***** Data for review

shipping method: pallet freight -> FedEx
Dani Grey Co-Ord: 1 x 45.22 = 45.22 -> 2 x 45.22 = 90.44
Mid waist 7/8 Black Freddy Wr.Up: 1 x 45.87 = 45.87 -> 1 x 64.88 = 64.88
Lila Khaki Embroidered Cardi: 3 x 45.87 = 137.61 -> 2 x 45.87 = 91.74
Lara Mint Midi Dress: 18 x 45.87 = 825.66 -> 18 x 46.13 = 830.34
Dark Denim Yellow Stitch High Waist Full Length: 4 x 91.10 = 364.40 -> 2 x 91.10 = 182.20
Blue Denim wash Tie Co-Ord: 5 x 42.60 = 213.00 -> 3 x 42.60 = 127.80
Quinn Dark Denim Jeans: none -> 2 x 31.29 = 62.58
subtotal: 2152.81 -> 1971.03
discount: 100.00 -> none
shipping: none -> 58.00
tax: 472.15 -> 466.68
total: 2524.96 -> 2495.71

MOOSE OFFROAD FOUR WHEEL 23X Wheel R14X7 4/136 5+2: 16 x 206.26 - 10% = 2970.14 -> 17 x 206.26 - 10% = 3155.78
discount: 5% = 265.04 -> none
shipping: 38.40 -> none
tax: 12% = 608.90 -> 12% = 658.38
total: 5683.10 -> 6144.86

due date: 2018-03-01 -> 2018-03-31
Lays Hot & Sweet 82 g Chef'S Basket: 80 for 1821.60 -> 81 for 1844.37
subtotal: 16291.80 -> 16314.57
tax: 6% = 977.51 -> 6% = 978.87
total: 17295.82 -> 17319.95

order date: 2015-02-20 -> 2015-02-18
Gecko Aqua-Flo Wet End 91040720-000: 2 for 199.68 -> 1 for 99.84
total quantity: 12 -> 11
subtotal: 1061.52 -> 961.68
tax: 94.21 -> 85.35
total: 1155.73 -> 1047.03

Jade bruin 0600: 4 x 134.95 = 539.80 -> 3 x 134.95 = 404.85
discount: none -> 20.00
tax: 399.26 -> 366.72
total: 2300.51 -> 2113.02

**********

> _What is required_:
Repeat every line of the data verbatim.

> _Response box_:
shipping method: pallet freight -> FedEx
Dani Grey Co-Ord: 1 x 45.22 = 45.22 -> 2 x 45.22 = 90.44
Mid waist 7/8 Black Freddy Wr.Up: 1 x 45.87 = 45.87 -> 1 x 64.88 = 64.88
Lila Khaki Embroidered Cardi: 3 x 45.87 = 137.61 -> 2 x 45.87 = 91.74
Lara Mint Midi Dress: 18 x 45.87 = 825.66 -> 18 x 46.13 = 830.34
Dark Denim Yellow Stitch High Waist Full Length: 4 x 91.10 = 364.40 -> 2 x 91.10 = 182.20
Blue Denim wash Tie Co-Ord: 5 x 42.60 = 213.00 -> 3 x 42.60 = 127.80
Quinn Dark Denim Jeans: none -> 2 x 31.29 = 62.58
subtotal: 2152.81 -> 1971.03
discount: 100.00 -> none
shipping: none -> 58.00
tax: 472.15 -> 466.68
total: 2524.96 -> 2495.71

MOOSE OFFROAD FOUR WHEEL 23X Wheel R14X7 4/136 5+2: 16 x 206.26 - 10% = 2970.14 -> 17 x 206.26 - 10% = 3155.78
discount: 5% = 265.04 -> none
shipping: 38.40 -> none
tax: 12% = 608.90 -> 12% = 658.38
total: 5683.10 -> 6144.86

due date: 2018-03-01 -> 2018-03-31
Lays Hot & Sweet 82 g Chef'S Basket: 80 for 1821.60 -> 81 for 1844.37
subtotal: 16291.80 -> 16314.57
tax: 6% = 977.51 -> 6% = 978.87
total: 17295.82 -> 17319.95

order date: 2015-02-20 -> 2015-02-18
Gecko Aqua-Flo Wet End 91040720-000: 2 for 199.68 -> 1 for 99.84
total quantity: 12 -> 11
subtotal: 1061.52 -> 961.68
tax: 94.21 -> 85.35
total: 1155.73 -> 1047.03

Jade bruin 0600: 4 x 134.95 = 539.80 -> 3 x 134.95 = 404.85
discount: none -> 20.00
tax: 399.26 -> 366.72
total: 2300.51 -> 2113.02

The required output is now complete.